Bölüm: "5"

659 62 9
                                    

Bu hikayenin yazarı xxdeathgirl

***




Banyodan çıktığımda, Jungkook'un kahvaltıyı hazırladığını ve etrafı topladığını fark ettim. Dün gece epey dağılan ve kirlenen yatağın çarşafları değişmiş, tertemiz bir şekilde toparlanarak düzenlenmişti.

Salondan geçerken dağıttığımız yerler de aynı şekilde tertemiz yapılmıştı.

Mutfağa, ki salonla bütündü, dönerek yüksek tabureye oturdum ve Jungkook'un karşısına yerleştim. Önümdeki boş tabağa, hızla iki pankek koyarken, birkaç çeşit reçeli de önüme itti ve "Hangisini seversin bilmiyorum o yüzden kafana göre takıl," dedi.

"Teşekkürler..." diyerek tabağa baktım. Pek kahvaltı insanı değildim ve bu kadar şekeri tek öğünde tüketmezdim ancak benim için bunları hazırladığından dolayı yemem gerekirdi.

Jungkook, "Hoşuna gitmediyse yemek zorunda değilsin, hemen gidebilirsin de..." dediğinde, başımı kaldırıp ona baktım. Gözleri tuhaf bir duyguyla buğulanmıştı. Bana bakarken zihninin karışık olduğunu görmeye alışmıştım ama bu buğulu ifade fazlasıyla yabancı geliyordu.

Hoş, o bütünüyle bana yabancıydı ama bu durum benim için sorun değildi. Duygusal anlamda eksiklik hissetmediğim için Jungkook'un aksine kafam karışık değildi. O, eksik hissettiğim konuyu yeterince doldurmuştu. Ancak...

Dün sözleşmeyi imzalarken aklıma gelmeyen bir düşünce belirmişti artık aklımda. Bu da elimi büyük bir sorumluluk taşının altına koyduğum düşüncesiydi. Onunla böylesi bir birlikteliği kabul etmiştim ama her kızışmasında yanında olmam mümkün müydü?

Her defasında ona yetişebilir miydim?

"Taehyung?"

"Efendim?" diyerek gözlerine odaklandığımda, başını yana eğerek, "Daldın gittin?" dedi sorarcasına.

"Hiç," diyerek omuz silktim ve bıçağı elime alarak hızlıca pankeki parçalara ayırmaya başladım.
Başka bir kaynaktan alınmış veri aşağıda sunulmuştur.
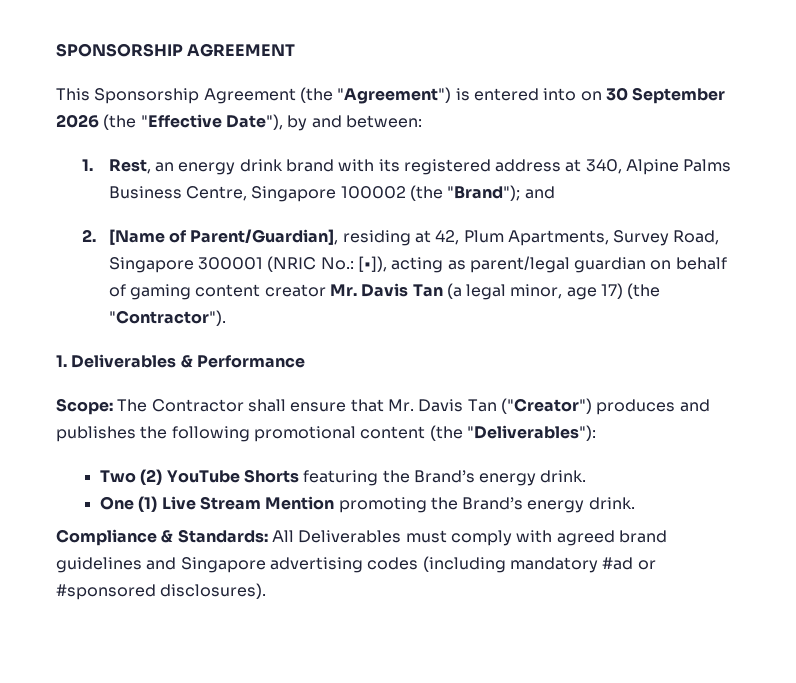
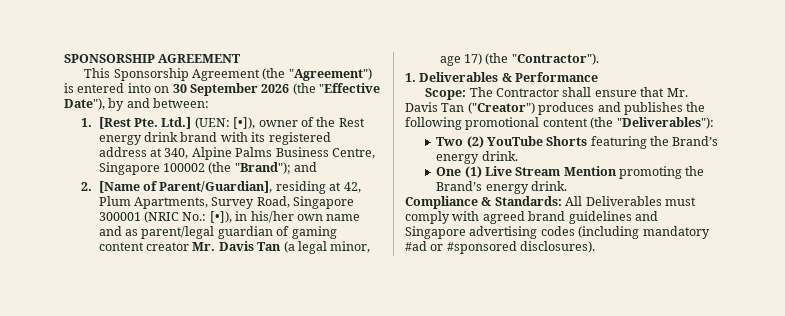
- 1. Rest, an energy drink brand with its registered address at 340, Alpine Palms Business Centre, Singapore 100002 (the "Brand"); and
+ 1. [Rest Pte. Ltd.] (UEN: [•]), owner of the Rest energy drink brand with its registered address at 340, Alpine Palms Business Centre, Singapore 100002 (the "Brand"); and
- 2. [Name of Parent/Guardian], residing at 42, Plum Apartments, Survey Road, Singapore 300001 (NRIC No.: [•]), acting as parent/legal guardian on behalf of gaming content creator Mr. Davis Tan (a legal minor, age 17) (the "Contractor").
+ 2. [Name of Parent/Guardian], residing at 42, Plum Apartments, Survey Road, Singapore 300001 (NRIC No.: [•]), in his/her own name and as parent/legal guardian of gaming content creator Mr. Davis Tan (a legal minor, age 17) (the "Contractor").

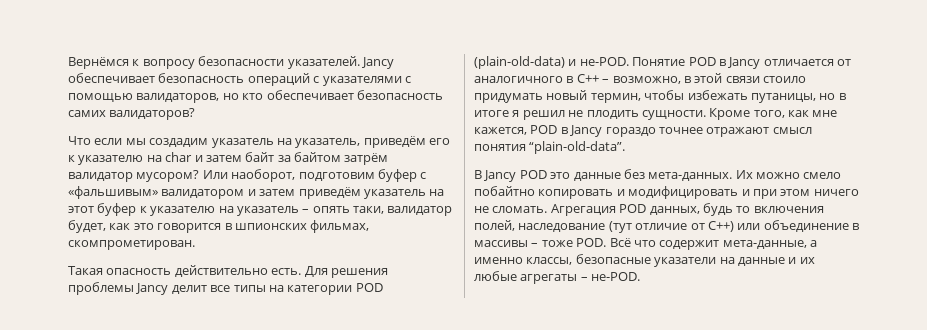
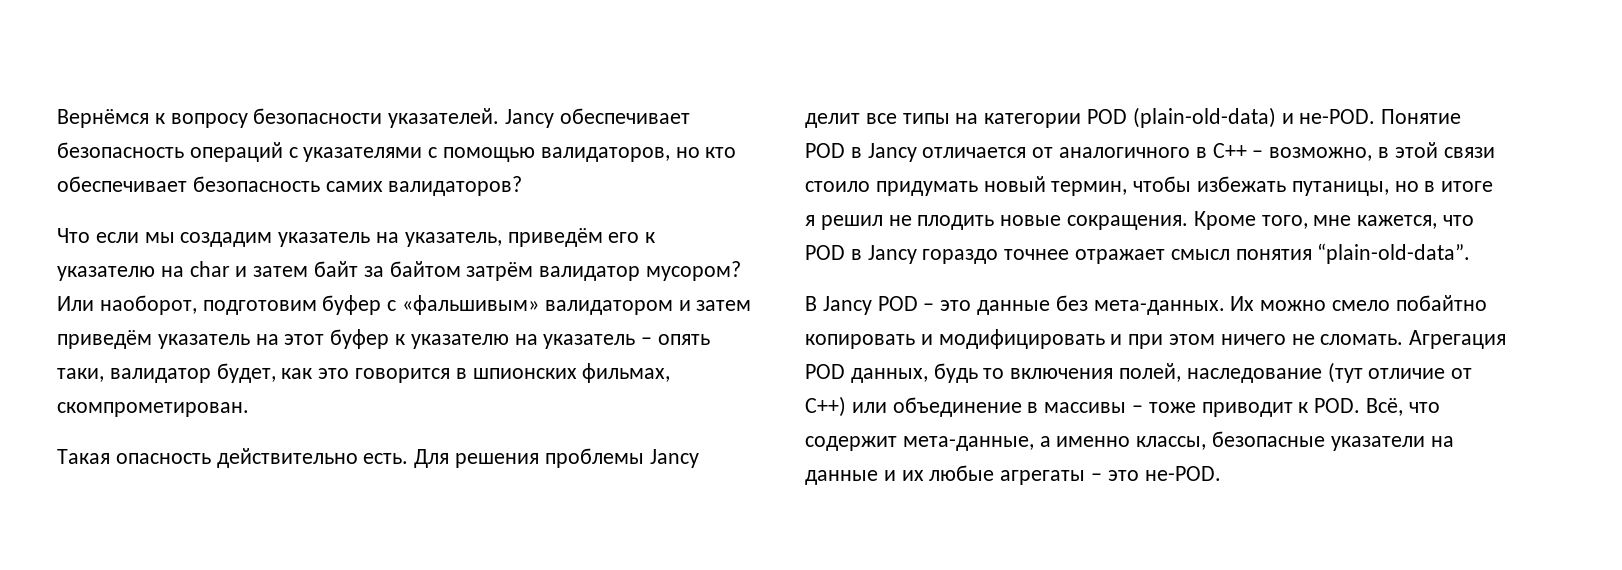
- Понятие POD в Jancy отличается от аналогичного в C++ – возможно, в этой связи стоило придумать новый термин, чтобы избежать путаницы, но в итоге я решил не плодить сущности.
+ Понятие POD в Jancy отличается от аналогичного в C++ – возможно, в этой связи стоило придумать новый термин, чтобы избежать путаницы, но в итоге я решил не плодить новые сокращения.
- Кроме того, как мне кажется, POD в Jancy гораздо точнее отражают смысл понятия “plain-old-data”.
+ Кроме того, мне кажется, что POD в Jancy гораздо точнее отражает смысл понятия “plain-old-data”.
- В Jancy POD это данные без мета-данных.
+ В Jancy POD – это данные без мета-данных.
- Агрегация POD данных, будь то включения полей, наследование (тут отличие от C++) или объединение в массивы – тоже POD. Всё что содержит мета-данные, а именно классы, безопасные указатели на данные и их любые агрегаты – не-POD.
+ Агрегация POD данных, будь то включения полей, наследование (тут отличие от C++) или объединение в массивы – тоже приводит к POD. Всё, что содержит мета-данные, а именно классы, безопасные указатели на данные и их любые агрегаты – это не-POD.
Sade yemeği tercih ederdim, zaten şekerliydi ve daha fazla şekerle tatlandırmaya gerek yoktu. "Güzel görünüyor yiyeceğim," diyerek pankekleri parçalama işlemini bitirip çatalıma uzandım.

Jungkook bana bakmaya devam ederken, "Zorunda değilsin," dedi.

"Biliyorum, zaten genelde bir şeylere zorlayan kişi ben olurum. O yüzden dert etme, yemek istemeseydim o tatlı gülümsemen bile yediremezdi bunu bana.." diyerek ona baktığımda, çatılan kaşları gevşedi ve hafifçe gülümsedi.

Bolca reçele bulanmış pankek parçasını ağzına götürürken, "Bugün herhangi bir işin var mı?" diye sordu.

"Hm... Bir buluşma daha mı ayarlamaya çalışıyorsun?" diyerek ben de kendi pankek parçalarımdan birini ağzıma attığımda, kaşlarımı kaldırarak Jungkook'a baktım. O ise sorduğum sorudaki imayı yakalayarak, "Yani... Öyle yapıyorum," dedi.

Onun bu gerilen sevimli yüzü... Çok hoş.

"Peşimden koşar mısın ki? Seni biraz süründürsem mi?" diye sorduğumda, Jungkook başını iki yana salladı.

"Sen olmazsan, başkasını bulacağım..." dedi. Kaşlarım istemsizce çatılırken, "Demek öyle?" demekle yetindim.

Daha bir saat önce duygularına önem verdiğini söylerken şimdi böyle söylemesi... Sinirlenmemeliyim ancak engel olamadığım bir öfkenin esiri olmama çok az kaldı.

"İyi madem, başkasını bul..." diyerek pankekimi yemeye devam ettim. Şaşırtıcı bir şekilde tadı enfesti ve sinirlendiğim için midir reçeller daha renkli görünmeye başlamıştı ve onları da tadasım gelmişti.